PolicyBrief
H.R. 5020
119th CongressAug 22nd 2025
Supporting Our Shelters Act
IN COMMITTEE

This act establishes a new federal grant program to provide financial assistance to eligible animal shelters for improving animal care, staffing, and operations.

Veronica Escobar
D

Veronica Escobar

Representative

TX-16

LEGISLATION

New 'Supporting Our Shelters Act' Creates 3-Year Federal Grants to Boost Animal Care and Staffing

The newly proposed “Supporting Our Shelters Act” isn’t about creating new regulations; it’s about injecting much-needed cash into the system that cares for abandoned and stray animals. This bill establishes a brand-new grant program under the Secretary to provide financial support to eligible animal shelters for up to three years at a time. The money is specifically earmarked for improving the quality of animal care—think better food, more comfortable shelter, essential veterinary services, and even recreational activities. Crucially, it also covers funding for hiring, training, and retaining the staff dedicated to animal welfare, addressing a major pain point for many underfunded organizations.

The Cash Flow: Where the Money Goes

For anyone who has ever volunteered at or donated to a local shelter, you know the daily grind is expensive.

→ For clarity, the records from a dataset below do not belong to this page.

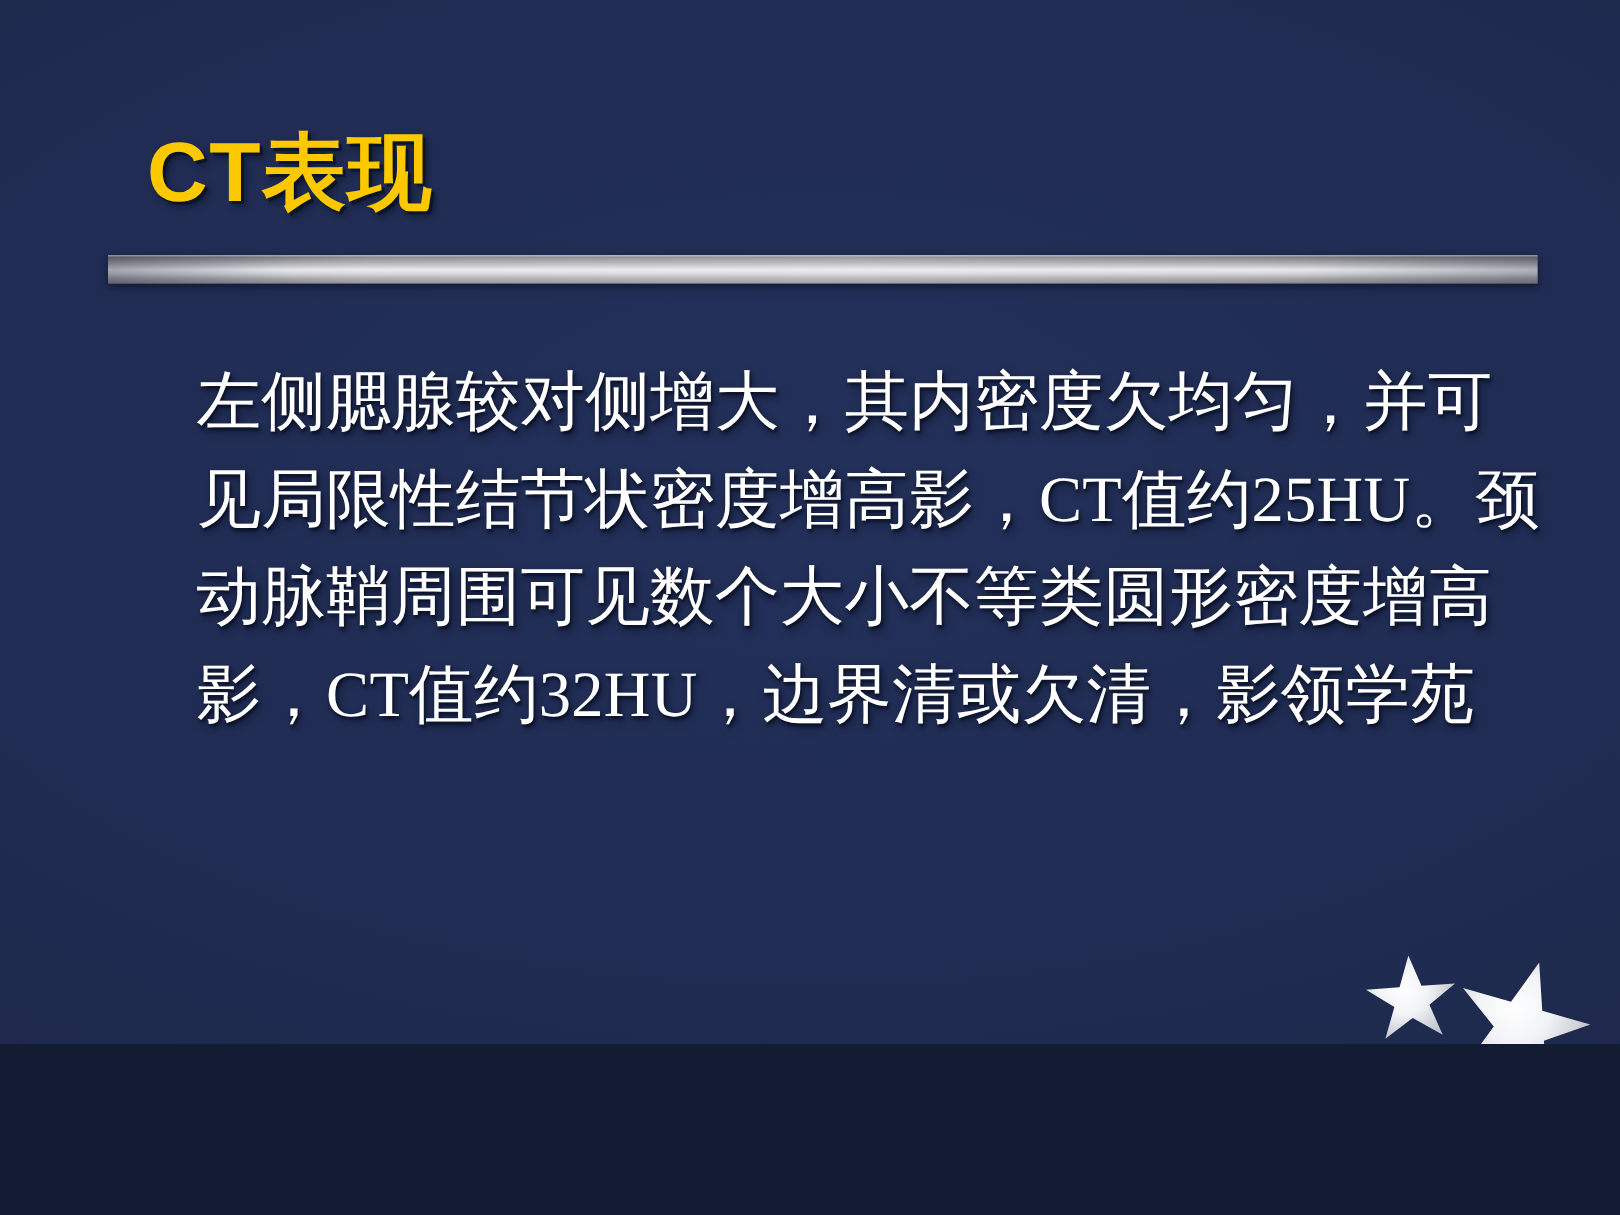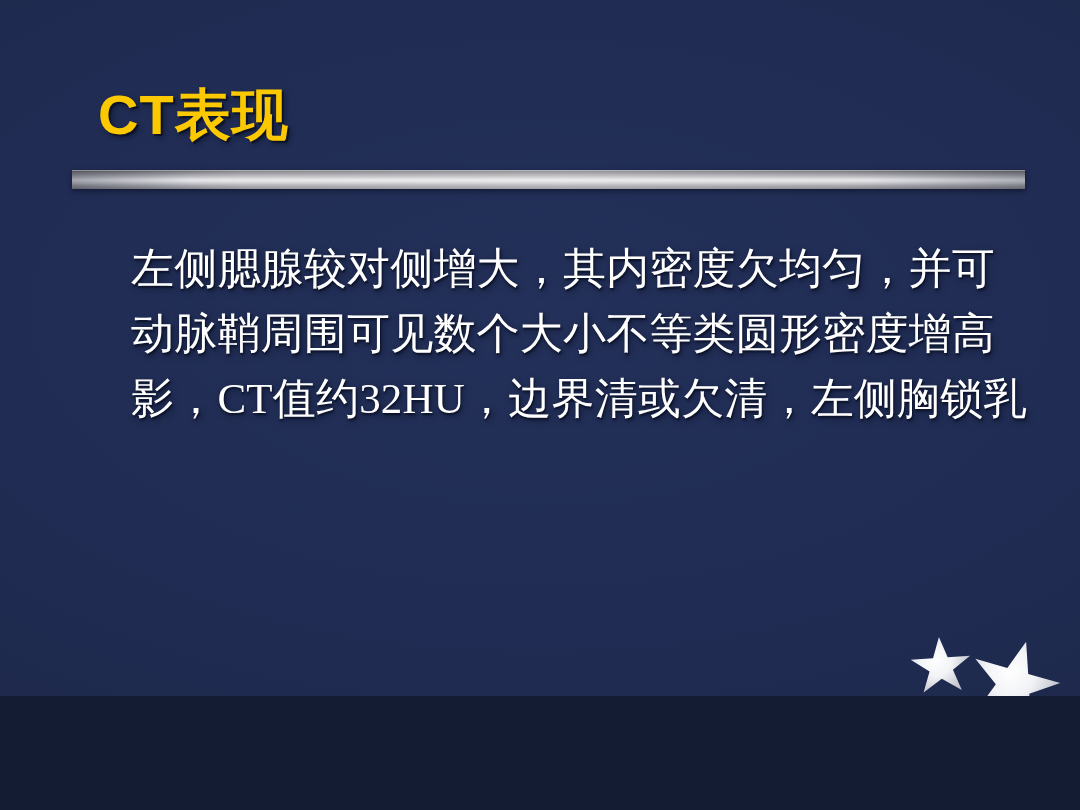--- a/index.html
+++ b/index.html
@@ -187,6 +187,7 @@
 
   <div class="body-text">
     <div class="body-line">左侧腮腺较对侧增大，其内密度欠均匀，并可</div>
+    <div class="body-line">见局限性结节状密度增高影，CT值约25HU。颈</div>
     <div class="body-line">动脉鞘周围可见数个大小不等类圆形密度增高</div>
     <div class="body-line">影，CT值约32HU，边界清或欠清，左侧胸锁乳</div>
   </div>

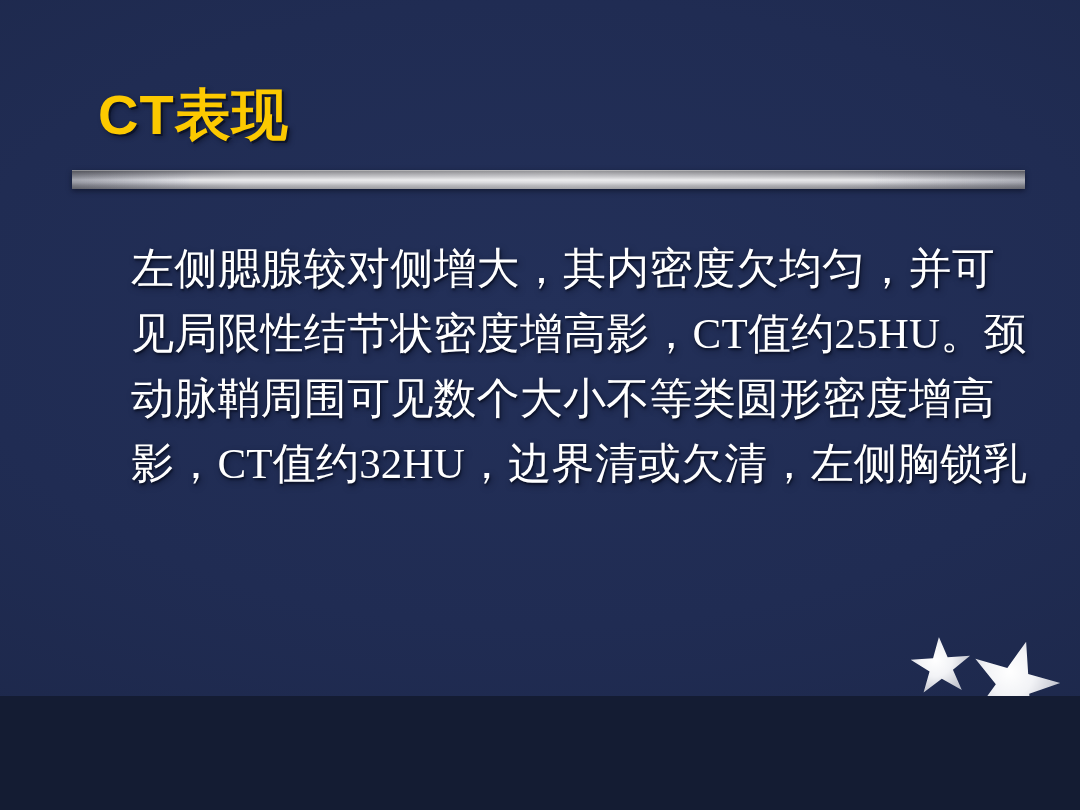--- a/index.html
+++ b/index.html
@@ -189,7 +189,7 @@
     <div class="body-line">左侧腮腺较对侧增大，其内密度欠均匀，并可</div>
     <div class="body-line">见局限性结节状密度增高影，CT值约25HU。颈</div>
     <div class="body-line">动脉鞘周围可见数个大小不等类圆形密度增高</div>
-    <div class="body-line">影，CT值约32HU，边界清或欠清，左侧胸锁乳</div>
+    <div class="body-line">影，CT值约32HU，边界清或欠清，影领学苑</div>
   </div>
 
   <div class="pills">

This grant program aims to stabilize those operational costs. If a shelter lands one of these grants, they can use the funds to upgrade their facilities or, perhaps more importantly, keep good people on the payroll. For a shelter worker, this could mean better training and more stable employment, which translates directly into better, more consistent care for the animals they look after. The initial grant runs for up to three years and is renewable, providing a measure of long-term stability that most non-profits crave.

The Paperwork Punchline: Transparency is Mandatory

There’s no free lunch, even for puppies. The bill requires significant transparency from any shelter receiving the funds. Starting 180 days after receiving the grant, shelters must submit a detailed annual report to the Secretary. This report needs to track two main things: the outcome for every animal taken in (how many adopted, returned to owner, etc.) and a precise breakdown of how every grant dollar was spent. This level of mandatory reporting (Section 2) is designed to ensure the funds are actually improving animal welfare, not just covering utility bills. While the paperwork might be a headache for smaller, volunteer-run organizations, it’s a necessary step to hold recipients accountable.

Oversight and Implementation

It’s not just the shelters doing the reporting; the Secretary also has a deadline. Within 180 days of the law passing, the Secretary must write the official rules (regulations) to get this program running. Furthermore, the Secretary must report annually to Congress—specifically the House and Senate Agriculture Committees—detailing how the entire grant program is operating and how the recipients used the money. This dual reporting structure—from the shelters to the Secretary, and from the Secretary to Congress—builds in a solid layer of oversight, ensuring that the federal investment in animal welfare is tracked every step of the way. Ultimately, this bill is a direct financial boost aimed at improving the quality of life for shelter animals and professionalizing the staff who care for them.